→ **What to do**
From the listing below, reproduce exactly the lines starting with the one with "[74,954,571,972] profiles/releases/zentoo/eupdate.exand.sh. ->" and going on through the one with "[213,205,263,218] Argent ->", both ends kept. No picture is copied.

→ **Dataset entries**
^^^^

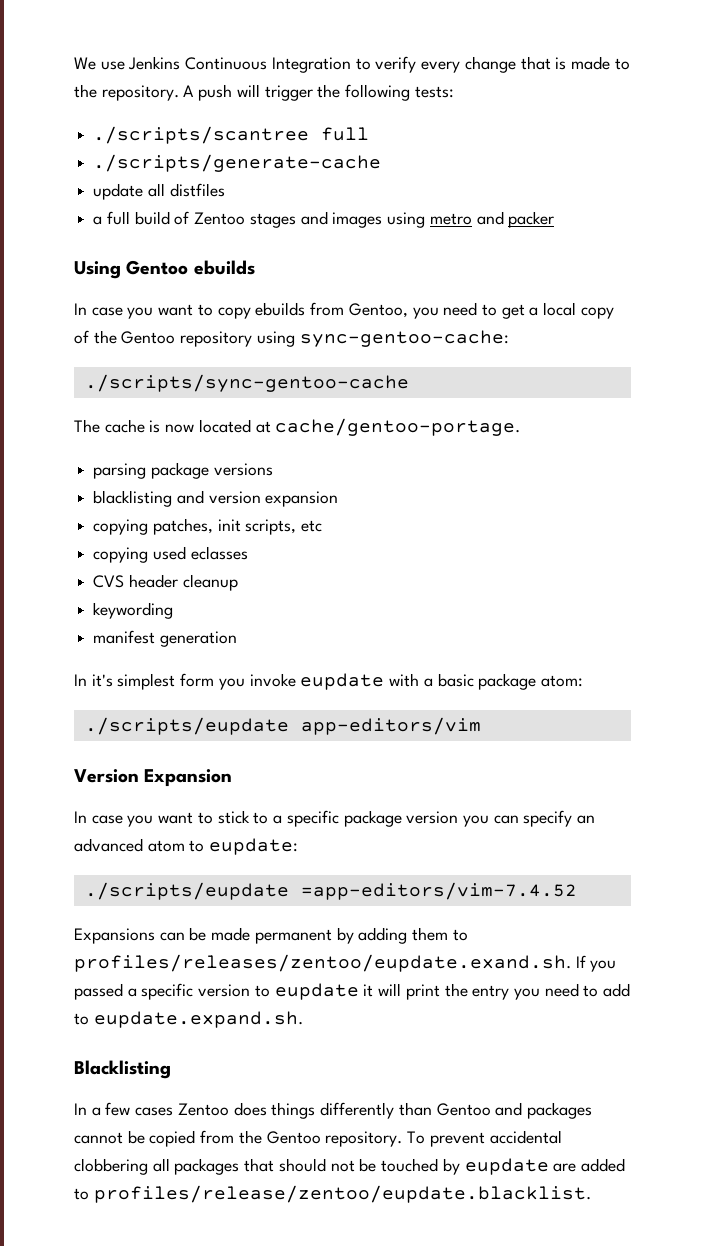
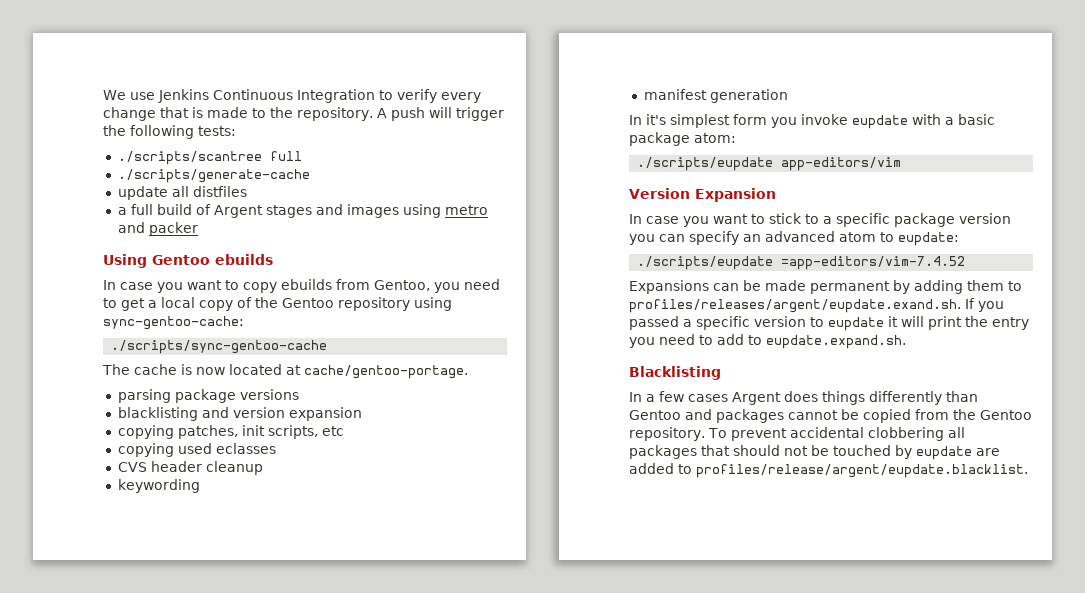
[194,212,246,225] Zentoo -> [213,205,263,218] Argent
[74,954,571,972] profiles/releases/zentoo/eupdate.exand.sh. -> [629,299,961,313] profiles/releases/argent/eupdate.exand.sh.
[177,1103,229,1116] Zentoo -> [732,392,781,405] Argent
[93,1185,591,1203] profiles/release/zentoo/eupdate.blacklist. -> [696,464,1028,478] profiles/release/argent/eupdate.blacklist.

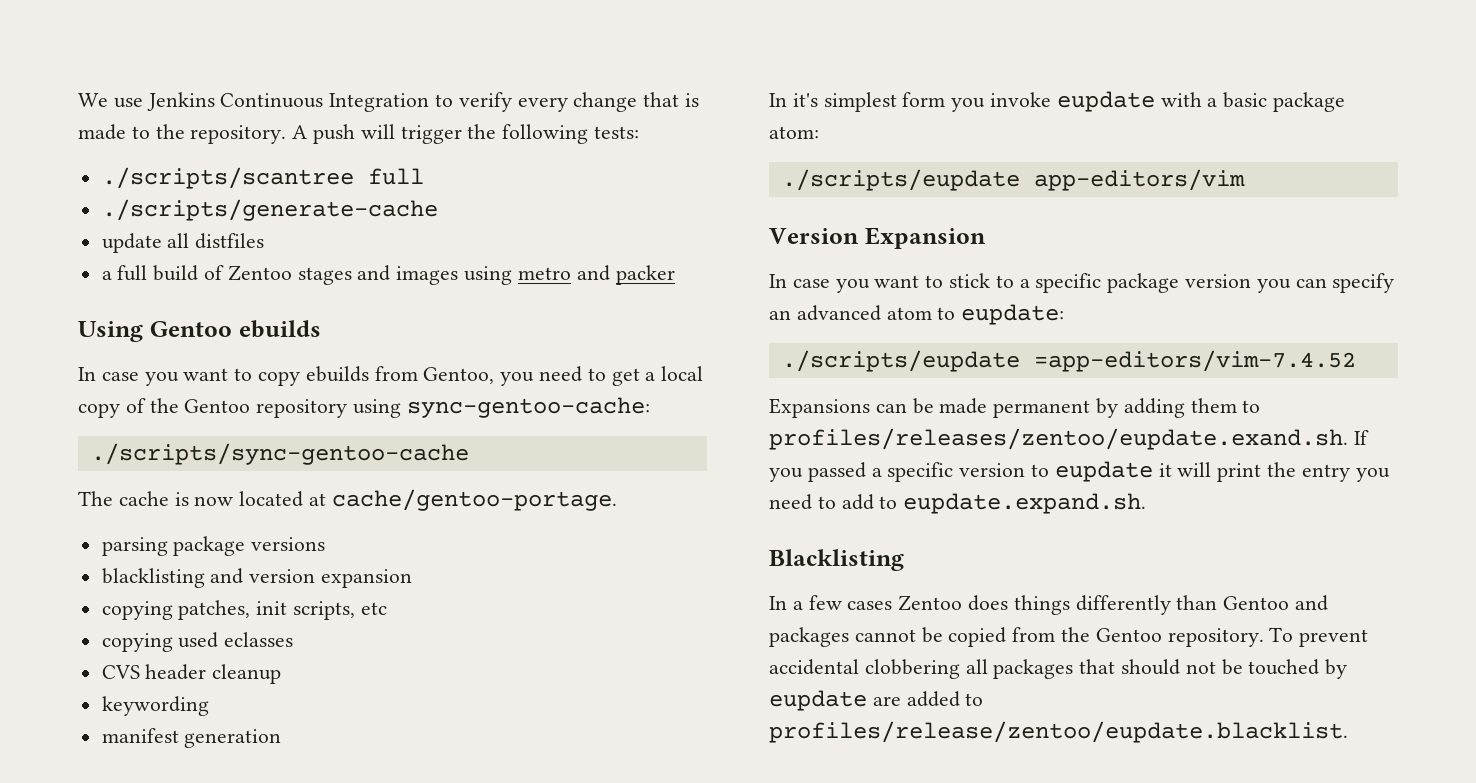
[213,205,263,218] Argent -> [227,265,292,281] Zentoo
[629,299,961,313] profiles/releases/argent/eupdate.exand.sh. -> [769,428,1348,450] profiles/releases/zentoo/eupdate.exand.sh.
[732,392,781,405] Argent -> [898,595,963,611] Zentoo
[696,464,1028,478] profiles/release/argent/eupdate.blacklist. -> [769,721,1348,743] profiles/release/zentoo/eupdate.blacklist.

^^^^

→ **Exercise solution**
[74,954,571,972] profiles/releases/zentoo/eupdate.exand.sh. -> [629,299,961,313] profiles/releases/argent/eupdate.exand.sh.
[177,1103,229,1116] Zentoo -> [732,392,781,405] Argent
[93,1185,591,1203] profiles/release/zentoo/eupdate.blacklist. -> [696,464,1028,478] profiles/release/argent/eupdate.blacklist.

[213,205,263,218] Argent -> [227,265,292,281] Zentoo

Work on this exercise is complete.